▸ **PROBLEM DETAILS**: What you print should match the entries exactly, only without the pictures.

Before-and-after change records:
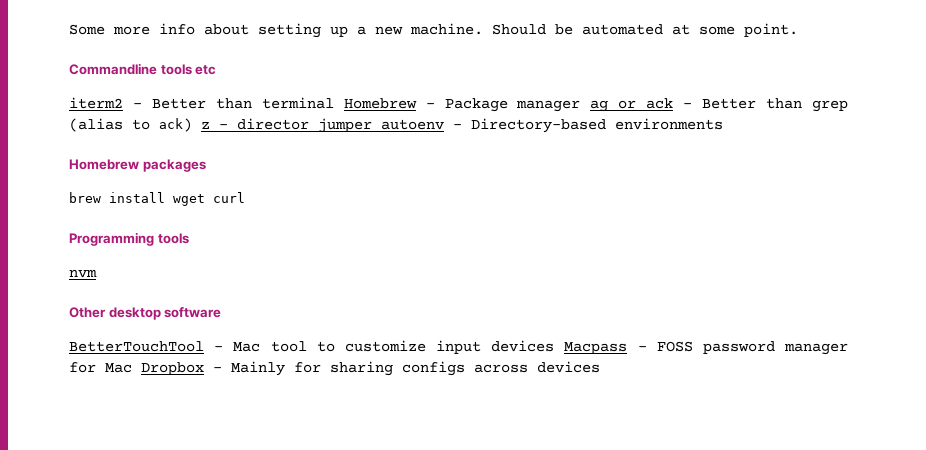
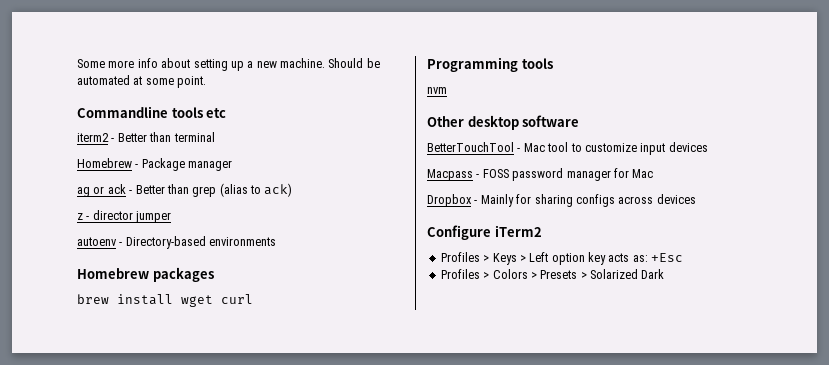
- iterm2 - Better than terminal Homebrew - Package manager ag or ack - Better than grep (alias to ack) z - director jumper autoenv - Directory-based environments
+ iterm2 - Better than terminal
+ Homebrew - Package manager
+ ag or ack - Better than grep (alias to ack)
+ z - director jumper
+ autoenv - Directory-based environments
- BetterTouchTool - Mac tool to customize input devices Macpass - FOSS password manager for Mac Dropbox - Mainly for sharing configs across devices
+ BetterTouchTool - Mac tool to customize input devices
+ Macpass - FOSS password manager for Mac
+ Dropbox - Mainly for sharing configs across devices
+ Configure iTerm2
+ Profiles > Keys > Left option key acts as: +Esc
+ Profiles > Colors > Presets > Solarized Dark

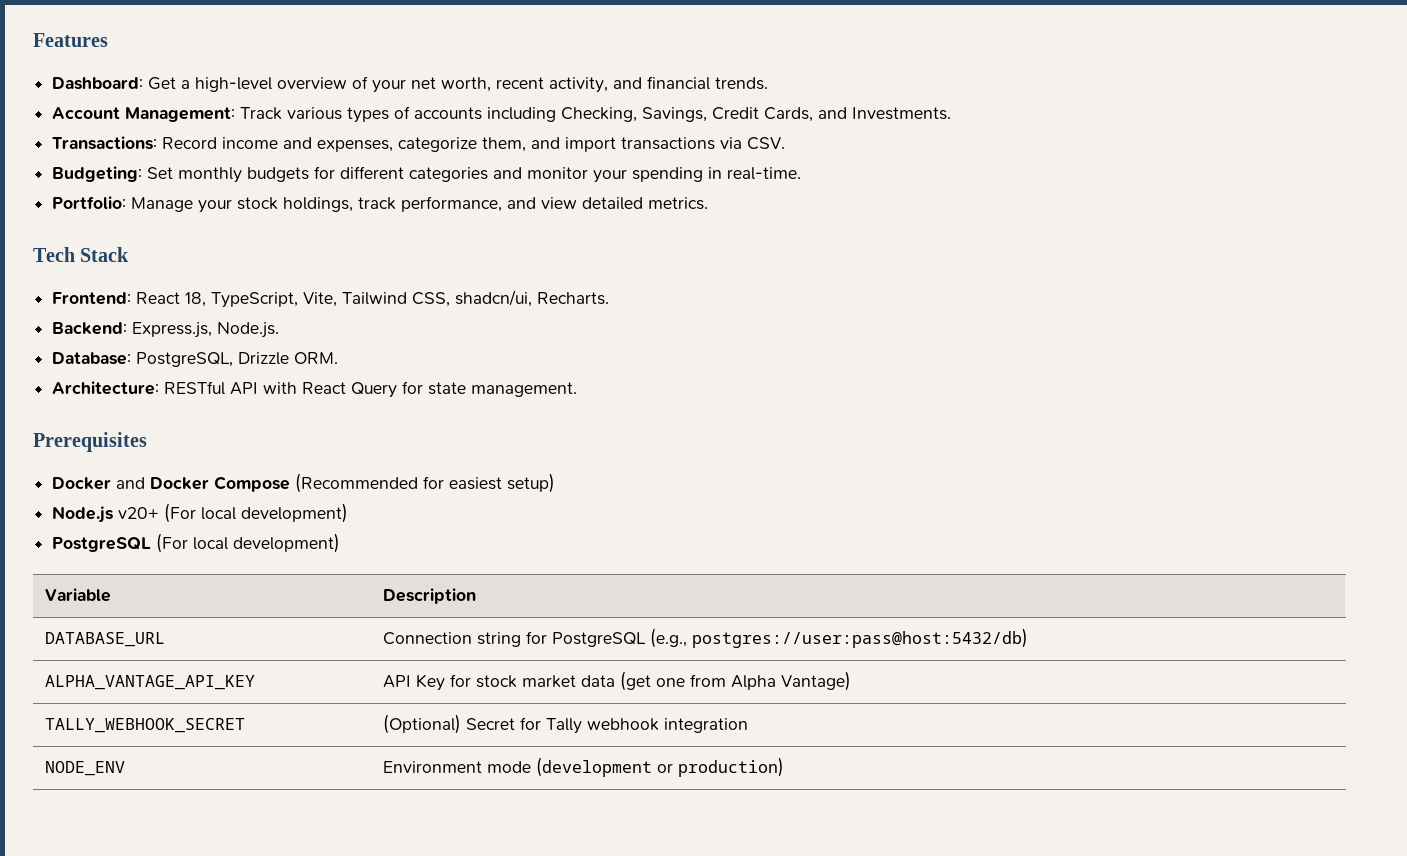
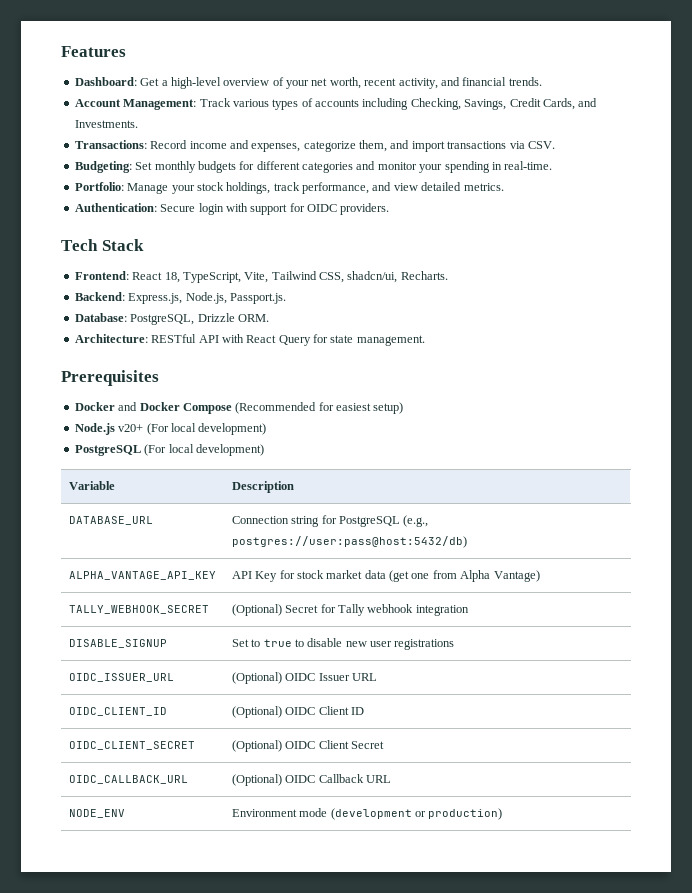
+ Authentication: Secure login with support for OIDC providers.
- Backend: Express.js, Node.js.
+ Backend: Express.js, Node.js, Passport.js.
+ DISABLE_SIGNUP | Set to true to disable new user registrations
+ OIDC_ISSUER_URL | (Optional) OIDC Issuer URL
+ OIDC_CLIENT_ID | (Optional) OIDC Client ID
+ OIDC_CLIENT_SECRET | (Optional) OIDC Client Secret
+ OIDC_CALLBACK_URL | (Optional) OIDC Callback URL

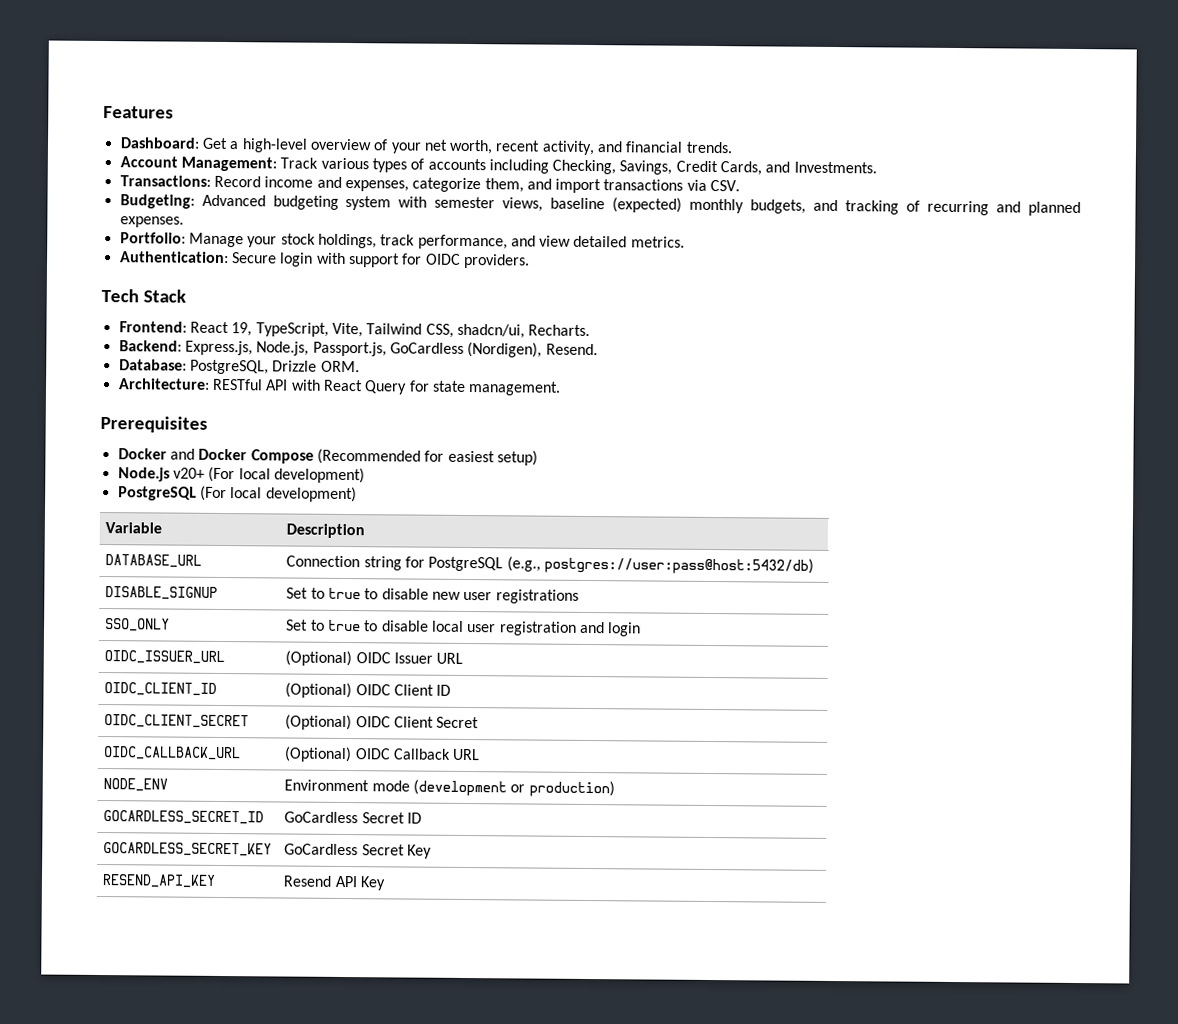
- Budgeting: Set monthly budgets for different categories and monitor your spending in real-time.
+ Budgeting: Advanced budgeting system with semester views, baseline (expected) monthly budgets, and tracking of recurring and planned expenses.
- Frontend: React 18, TypeScript, Vite, Tailwind CSS, shadcn/ui, Recharts.
+ Frontend: React 19, TypeScript, Vite, Tailwind CSS, shadcn/ui, Recharts.
- Backend: Express.js, Node.js, Passport.js.
+ Backend: Express.js, Node.js, Passport.js, GoCardless (Nordigen), Resend.
- ALPHA_VANTAGE_API_KEY | API Key for stock market data (get one from Alpha Vantage)
- TALLY_WEBHOOK_SECRET | (Optional) Secret for Tally webhook integration
+ SSO_ONLY | Set to true to disable local user registration and login
+ GOCARDLESS_SECRET_ID | GoCardless Secret ID
+ GOCARDLESS_SECRET_KEY | GoCardless Secret Key
+ RESEND_API_KEY | Resend API Key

▸ **PROBLEM SOLUTION**:
- iterm2 - Better than terminal Homebrew - Package manager ag or ack - Better than grep (alias to ack) z - director jumper autoenv - Directory-based environments
+ iterm2 - Better than terminal
+ Homebrew - Package manager
+ ag or ack - Better than grep (alias to ack)
+ z - director jumper
+ autoenv - Directory-based environments
- BetterTouchTool - Mac tool to customize input devices Macpass - FOSS password manager for Mac Dropbox - Mainly for sharing configs across devices
+ BetterTouchTool - Mac tool to customize input devices
+ Macpass - FOSS password manager for Mac
+ Dropbox - Mainly for sharing configs across devices
+ Configure iTerm2
+ Profiles > Keys > Left option key acts as: +Esc
+ Profiles > Colors > Presets > Solarized Dark

+ Authentication: Secure login with support for OIDC providers.
- Backend: Express.js, Node.js.
+ Backend: Express.js, Node.js, Passport.js.
+ DISABLE_SIGNUP | Set to true to disable new user registrations
+ OIDC_ISSUER_URL | (Optional) OIDC Issuer URL
+ OIDC_CLIENT_ID | (Optional) OIDC Client ID
+ OIDC_CLIENT_SECRET | (Optional) OIDC Client Secret
+ OIDC_CALLBACK_URL | (Optional) OIDC Callback URL

- Budgeting: Set monthly budgets for different categories and monitor your spending in real-time.
+ Budgeting: Advanced budgeting system with semester views, baseline (expected) monthly budgets, and tracking of recurring and planned expenses.
- Frontend: React 18, TypeScript, Vite, Tailwind CSS, shadcn/ui, Recharts.
+ Frontend: React 19, TypeScript, Vite, Tailwind CSS, shadcn/ui, Recharts.
- Backend: Express.js, Node.js, Passport.js.
+ Backend: Express.js, Node.js, Passport.js, GoCardless (Nordigen), Resend.
- ALPHA_VANTAGE_API_KEY | API Key for stock market data (get one from Alpha Vantage)
- TALLY_WEBHOOK_SECRET | (Optional) Secret for Tally webhook integration
+ SSO_ONLY | Set to true to disable local user registration and login
+ GOCARDLESS_SECRET_ID | GoCardless Secret ID
+ GOCARDLESS_SECRET_KEY | GoCardless Secret Key
+ RESEND_API_KEY | Resend API Key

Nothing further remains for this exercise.